I hope, i could help you a bit.

greets
Thomas


----------



## Lucky13 (Dec 23, 2008)

Thank you so very much Thomas, appreciated indeed! Reading that, the link that I posted earlier, made me a bit confused... Thanks for clearing it out!


----------



## Wayne Little (Dec 23, 2008)

Red 13 is definitely 213240, Jan.

There was a time where the Japo guys thought differently about the W.Nr. and came up with an alternate hypothesis...they obviously did not have the detail that Jerry Crandall has to confirm the W.Nr.

Do you have the "corrected" decal set for Red 13 as the '13' on the starboard side is different to the port side?


----------



## Lucky13 (Dec 23, 2008)

I sure have Master Wayne, got the sheet from Eaglecals, which I'm gonna use...but, with the incorrect wing of Tamiya's Dora-9....hopefully there's a wing correct it somewhere out there...


----------



## A4K (Dec 23, 2008)

What's everyone building? I still haven't decided yet, but will have to try to keep it simple as I rarely have time these days. 

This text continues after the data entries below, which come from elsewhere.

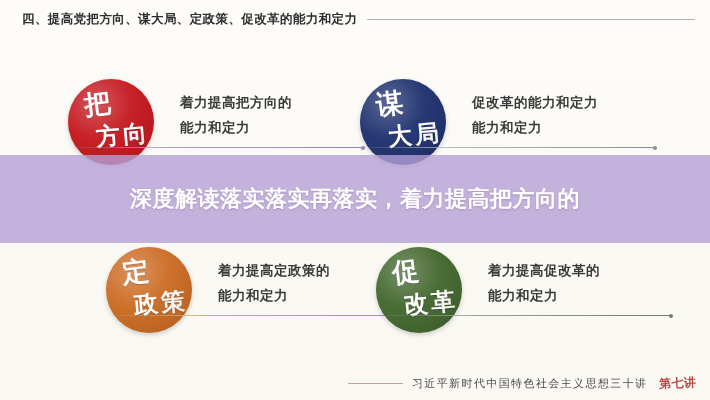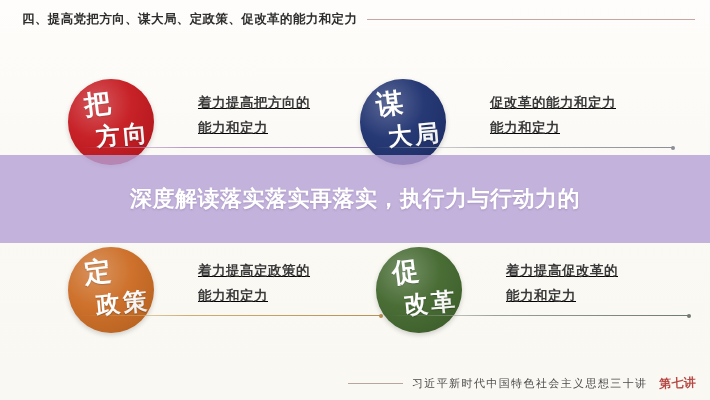--- a/index.html
+++ b/index.html
@@ -114,10 +114,9 @@
   }
 
   .cell-text {
-    margin-left: 44px;
+    margin-left: 26px;
     position: relative;
     padding-bottom: 12px;
-    text-decoration: underline;
   }
   .cell-line {
     font-size: 13.5px;

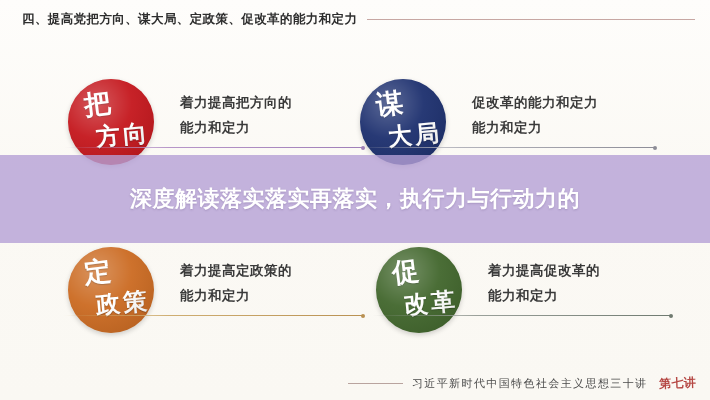--- a/index.html
+++ b/index.html
@@ -293,7 +293,7 @@
   </div>
 
   <div class="banner">
-    <div class="banner-line">深度解读落实落实再落实，执行力与行动力的</div>
+    <div class="banner-line">深度解读落实落实再落实，着力提高把方向的</div>
   </div>
 
   <div class="footer">

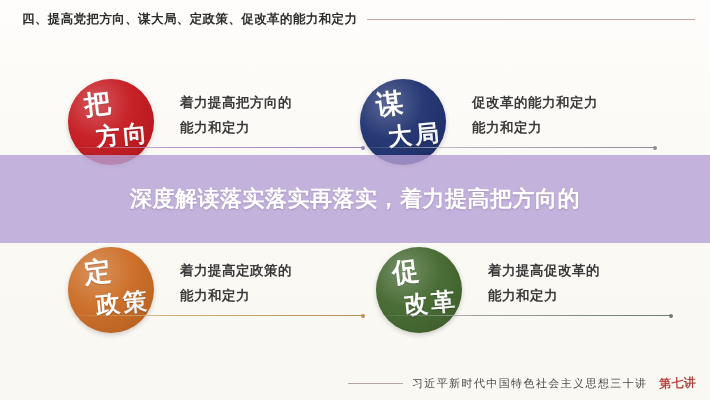--- a/index.html
+++ b/index.html
@@ -66,7 +66,7 @@
   }
   .cell-tl { left: 68px;  top: 10px; }
   .cell-tr { left: 360px; top: 10px; }
-  .cell-bl { left: 68px;  top: 178px; }
+  .cell-bl { left: 68px;  top: 178px; justify-content: center; }
   .cell-br { left: 376px; top: 178px; }
 
   .badge {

Thomas, do you (or anyone else) have any additional info on that Bf 109G-14/AS you posted in post 84, or of Fw 190D-9 W.nr 500570 Schwarze 12 of II/JG 6?

Cheers in advance,

Evan


----------



## Airframes (Dec 23, 2008)

Thought I'd throw this into the pot, see what you think.
I'm going to participate, or try to, as I'm doing a 1/72nd scale kit for the first time in over 25 years (what? with my knackered hands?!), but not 'compete'.
Unless it's against the rules/ethics of the forum, I'm prepared to put up two prizes, of sorts, as I think that this project is really good and worthwhile; it's bringing people together from across the World, doing what they enjoy, and, also recreating history, in a lighthearted, and educational, way.
I propose to provide an A4 print of one of my paintings, signed and with a Certificate of Authenticity, for the best OVERALL entry, in any 'category'. OK, so it'll be a print off my PC's printer, but should look reasonable if framed; nothing brilliant, but not too bad.
Also, for the model, or modeller, who, in the opinion of all who have entered, has shown the most promise/ingenuity/execution/finish/presentation/improvement etc (NOT a diorama!), from the 'less than expert' entrants, I will provide an original, still in the box, late 1960's 'Frog' 1/72nd scale Percival Proctor kit.
If this is allowable (mods confirm please?), what do you think? Opinions, comments and suggestions as to scoring etc welcomed.
Terry.


----------



## Wayne Little (Dec 23, 2008)

A4K said:


> What's everyone building? I still haven't decided yet, but will have to try to keep it simple as I rarely have time these days.
> 
> Thomas, do you (or anyone else) have any additional info on that Bf 109G-14/AS you posted in post 84, or of Fw 190D-9 W.nr 500570 Schwarze 12 of II/JG 6?
> 
> ...



Probably won't find much more on White 4, Evan than what was presented....However there is plenty on BLUE 12 how much do you want.!..


----------



## lesofprimus (Dec 23, 2008)

Kick ass Terry, there would be no problem in doin what ur offering... Im kinda screwed on this build.... I have 2 1/48th scale Bf 109's... Both were gifts, one from Wayne and one from Bill....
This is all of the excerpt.